Insurance companies that are considering how to plug into the insurtech landscape should understand the various models within the innovation ecosystem. Carriers have to weigh their options carefully before choosing between incubators and accelerators, or venture capital and partnerships, when creating their best internal and external teams.

The key elements disrupting the insurance industry include the Internet of Things (IoT), wearables, big data, artificial intelligence and on-demand insurance. Although well-established business models, processes and organizations are being forced to adapt, insurtech can be more collaborative than disruptive.

It is no secret that the insurance industry is responding to changing market dynamics such as new regulations, legislation and technology. With digital transformation, there are numerous ways technology can improve and streamline current insurance processes.

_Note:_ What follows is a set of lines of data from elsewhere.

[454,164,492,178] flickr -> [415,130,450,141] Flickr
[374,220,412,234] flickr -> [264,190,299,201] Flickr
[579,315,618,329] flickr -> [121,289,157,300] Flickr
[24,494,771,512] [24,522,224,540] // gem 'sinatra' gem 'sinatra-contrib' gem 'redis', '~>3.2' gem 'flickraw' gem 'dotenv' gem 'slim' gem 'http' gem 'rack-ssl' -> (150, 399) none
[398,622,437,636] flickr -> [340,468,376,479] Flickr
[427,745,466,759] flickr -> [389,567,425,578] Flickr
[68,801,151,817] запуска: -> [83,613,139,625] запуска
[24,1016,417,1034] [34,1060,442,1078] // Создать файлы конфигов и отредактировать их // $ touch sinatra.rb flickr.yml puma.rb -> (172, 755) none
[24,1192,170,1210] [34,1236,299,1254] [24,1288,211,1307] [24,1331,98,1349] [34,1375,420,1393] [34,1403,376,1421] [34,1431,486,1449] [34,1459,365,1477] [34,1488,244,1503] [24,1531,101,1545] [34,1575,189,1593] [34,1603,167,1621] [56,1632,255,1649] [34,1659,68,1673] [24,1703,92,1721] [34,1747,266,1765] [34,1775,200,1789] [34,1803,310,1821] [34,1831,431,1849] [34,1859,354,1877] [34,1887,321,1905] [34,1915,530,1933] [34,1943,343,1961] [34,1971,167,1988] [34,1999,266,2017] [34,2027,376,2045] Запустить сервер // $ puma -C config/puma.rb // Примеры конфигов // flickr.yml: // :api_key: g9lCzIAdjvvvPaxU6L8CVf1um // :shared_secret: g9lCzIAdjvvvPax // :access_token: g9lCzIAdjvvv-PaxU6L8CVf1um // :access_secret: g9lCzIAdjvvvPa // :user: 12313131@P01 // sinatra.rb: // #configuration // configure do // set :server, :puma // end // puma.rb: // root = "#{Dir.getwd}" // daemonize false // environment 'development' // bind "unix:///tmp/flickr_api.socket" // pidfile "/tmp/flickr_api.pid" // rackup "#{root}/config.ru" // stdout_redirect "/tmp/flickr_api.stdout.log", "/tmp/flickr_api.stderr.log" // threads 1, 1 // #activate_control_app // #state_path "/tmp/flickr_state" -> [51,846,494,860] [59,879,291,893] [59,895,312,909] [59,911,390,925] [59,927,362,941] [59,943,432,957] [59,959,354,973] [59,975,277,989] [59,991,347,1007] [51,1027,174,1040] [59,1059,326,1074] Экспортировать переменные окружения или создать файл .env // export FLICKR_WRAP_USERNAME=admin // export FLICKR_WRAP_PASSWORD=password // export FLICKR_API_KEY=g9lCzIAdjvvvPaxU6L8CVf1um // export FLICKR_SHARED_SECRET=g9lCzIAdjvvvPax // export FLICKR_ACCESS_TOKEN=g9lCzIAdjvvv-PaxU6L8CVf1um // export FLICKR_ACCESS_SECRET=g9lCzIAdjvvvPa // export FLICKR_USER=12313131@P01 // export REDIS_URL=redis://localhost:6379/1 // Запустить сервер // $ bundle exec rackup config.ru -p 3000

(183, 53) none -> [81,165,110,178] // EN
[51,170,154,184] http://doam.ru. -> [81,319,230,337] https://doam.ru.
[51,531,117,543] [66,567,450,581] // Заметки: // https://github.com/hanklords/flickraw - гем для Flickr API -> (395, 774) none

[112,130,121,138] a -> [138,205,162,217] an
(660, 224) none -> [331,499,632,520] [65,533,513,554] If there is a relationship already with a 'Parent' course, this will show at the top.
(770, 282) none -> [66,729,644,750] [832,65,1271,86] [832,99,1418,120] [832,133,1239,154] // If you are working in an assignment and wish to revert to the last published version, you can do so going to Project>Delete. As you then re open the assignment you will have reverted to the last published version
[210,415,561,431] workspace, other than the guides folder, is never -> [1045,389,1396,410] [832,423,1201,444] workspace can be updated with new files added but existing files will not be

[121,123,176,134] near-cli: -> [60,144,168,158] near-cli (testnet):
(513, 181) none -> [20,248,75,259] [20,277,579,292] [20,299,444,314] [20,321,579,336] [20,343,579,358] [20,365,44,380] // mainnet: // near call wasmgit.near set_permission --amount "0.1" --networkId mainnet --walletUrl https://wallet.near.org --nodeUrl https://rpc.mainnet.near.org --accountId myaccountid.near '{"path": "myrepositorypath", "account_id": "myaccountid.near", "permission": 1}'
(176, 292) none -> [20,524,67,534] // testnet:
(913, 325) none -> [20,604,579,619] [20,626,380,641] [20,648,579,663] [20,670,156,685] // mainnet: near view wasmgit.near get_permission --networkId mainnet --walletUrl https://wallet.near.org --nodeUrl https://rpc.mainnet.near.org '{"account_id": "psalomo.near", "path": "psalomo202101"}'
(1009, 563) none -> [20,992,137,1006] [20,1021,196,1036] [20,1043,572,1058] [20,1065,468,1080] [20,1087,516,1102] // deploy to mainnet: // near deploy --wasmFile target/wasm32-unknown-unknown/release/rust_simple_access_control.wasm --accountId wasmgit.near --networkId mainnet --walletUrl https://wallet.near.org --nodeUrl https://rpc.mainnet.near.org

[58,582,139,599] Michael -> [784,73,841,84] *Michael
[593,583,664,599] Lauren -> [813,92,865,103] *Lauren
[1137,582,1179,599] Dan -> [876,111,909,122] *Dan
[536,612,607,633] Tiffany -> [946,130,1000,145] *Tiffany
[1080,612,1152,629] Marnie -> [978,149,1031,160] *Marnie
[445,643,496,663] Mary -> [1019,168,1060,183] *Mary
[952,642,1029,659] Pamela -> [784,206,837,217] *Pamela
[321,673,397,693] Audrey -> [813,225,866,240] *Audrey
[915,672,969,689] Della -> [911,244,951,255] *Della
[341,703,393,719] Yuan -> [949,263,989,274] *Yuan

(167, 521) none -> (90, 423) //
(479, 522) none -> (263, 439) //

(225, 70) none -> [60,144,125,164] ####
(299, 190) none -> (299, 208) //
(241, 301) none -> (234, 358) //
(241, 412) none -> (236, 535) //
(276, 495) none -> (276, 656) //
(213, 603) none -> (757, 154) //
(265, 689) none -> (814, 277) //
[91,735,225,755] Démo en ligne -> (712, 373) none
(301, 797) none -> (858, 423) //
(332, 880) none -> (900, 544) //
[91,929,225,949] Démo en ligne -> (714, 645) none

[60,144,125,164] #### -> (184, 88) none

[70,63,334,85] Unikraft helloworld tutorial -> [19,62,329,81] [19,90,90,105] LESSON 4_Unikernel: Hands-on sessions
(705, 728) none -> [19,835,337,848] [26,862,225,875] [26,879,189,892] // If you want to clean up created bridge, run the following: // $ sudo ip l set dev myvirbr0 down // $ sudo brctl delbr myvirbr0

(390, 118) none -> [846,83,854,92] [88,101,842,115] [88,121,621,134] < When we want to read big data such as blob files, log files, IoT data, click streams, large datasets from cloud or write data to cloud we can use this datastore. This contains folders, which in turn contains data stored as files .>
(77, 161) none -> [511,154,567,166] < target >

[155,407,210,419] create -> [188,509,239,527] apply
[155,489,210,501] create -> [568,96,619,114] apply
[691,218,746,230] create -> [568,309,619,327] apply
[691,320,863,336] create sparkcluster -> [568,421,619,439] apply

See also: Rise of the Machines in Insurance  

Cognitive Computing

Cognitive computing, a subset of AI, mimics human intelligence. It can be deployed to radically streamline industry processes. According to the 2016 IBM Institute for Business Value survey, 90% of insurance executives believe that cognitive technologies will have an impact on their revenue models.

The ability of cognitive technologies to handle both structured and unstructured data in new ways will foster advanced models of business operations and processes.

Insurance carriers can use this technology for improved customer self-service, call-center assistance, underwriting, claims management and regulatory compliance.

Big Data

Unstructured data is rapidly growing every day. For instance, wearables can provide insurance companies with massive amounts of data that can yield insights about their markets. Social media also produces a flood of data.

To harvest this data intelligently, insurers need to adopt the right analytical solutions to analyze, clean and verify data to customize their offerings according to their clients’ individual needs. Predictive analytics evaluates the trends found in big data to determine risk, set premiums, quote individual and group insurance policies and target key markets more accurately.

Linking the Two

Insurance organizations may have more data than they realize or know what to do with. Existing data is coming in from different core systems, and new data is being captured with IoT devices like wearables and sensors. Cognitive computing is the link to organizing and optimizing this data for use.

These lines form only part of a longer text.